Cornelia looked away, not wanting her sister to see the tears welling in her eyes, but she couldn't hide them from her voice. "I don't think I'm cut out to be a single moth-- AAH!"

Agnes's teacup slammed down into its saucer.

"Shit," she hissed. "On your feet, lass. I've got the car with me."

Cornelia slowly struggled to her feet, leaning all of her weight on the kitchen table.

"I'm scared," she sobbed. "I've never done this alone. Gunther was with me when Mortimer was born. He held my hand and kissed me and he was there all along, and--"

"Hey, what am I? Chopped liver?" Agnes took her hand with a big smile. "This time around you have your sis to take care of you, okay? You-- what is it?"

"My... my waters just broke." Cornelia stared down at the puddle forming on the floor. "We're not going to make it in time."
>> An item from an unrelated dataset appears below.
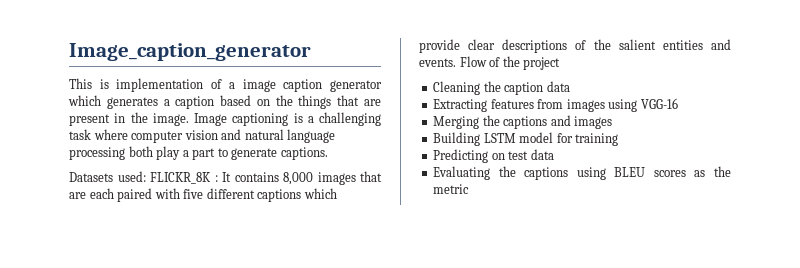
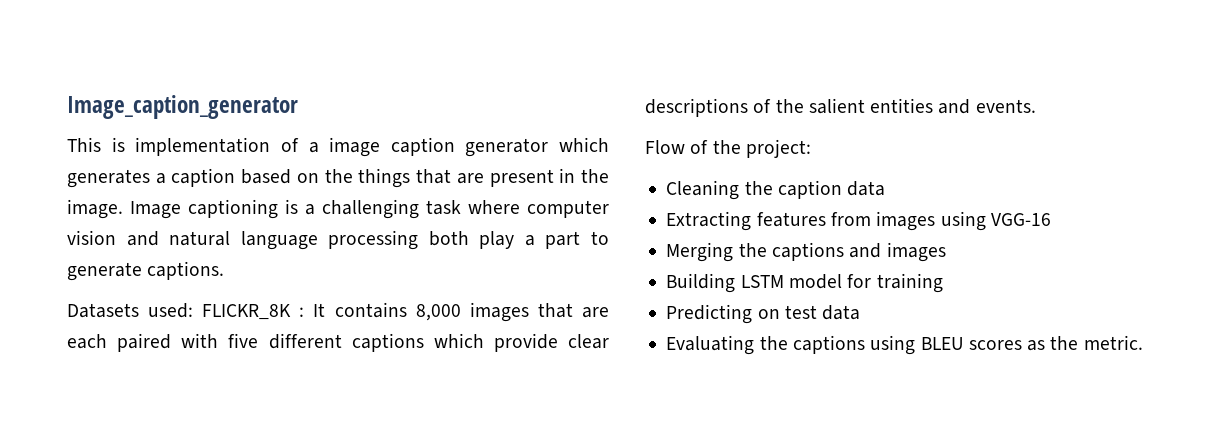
- Datasets used: FLICKR_8K : It contains 8,000 images that are each paired with five different captions which provide clear descriptions of the salient entities and events. Flow of the project
+ Datasets used: FLICKR_8K : It contains 8,000 images that are each paired with five different captions which provide clear descriptions of the salient entities and events.
+ Flow of the project:
- Evaluating the captions using BLEU scores as the metric
+ Evaluating the captions using BLEU scores as the metric.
"Nonsense! Mum said she was in labour for sixteen hours with you. You're hardly going to pop it out here on the kitchen floor." Agnes kissed her sister's cheek. "Come on, let's get to the car."

"I can't run!"

"Well I'm damn well not putting my back out carrying you. C'mon, you're tougher than this. I know you are. Now shift your arse, mama!"

"You're a bossy bitch, you know that?" Cornelia couldn't help but laugh, though it came out as a slightly hysterical giggle.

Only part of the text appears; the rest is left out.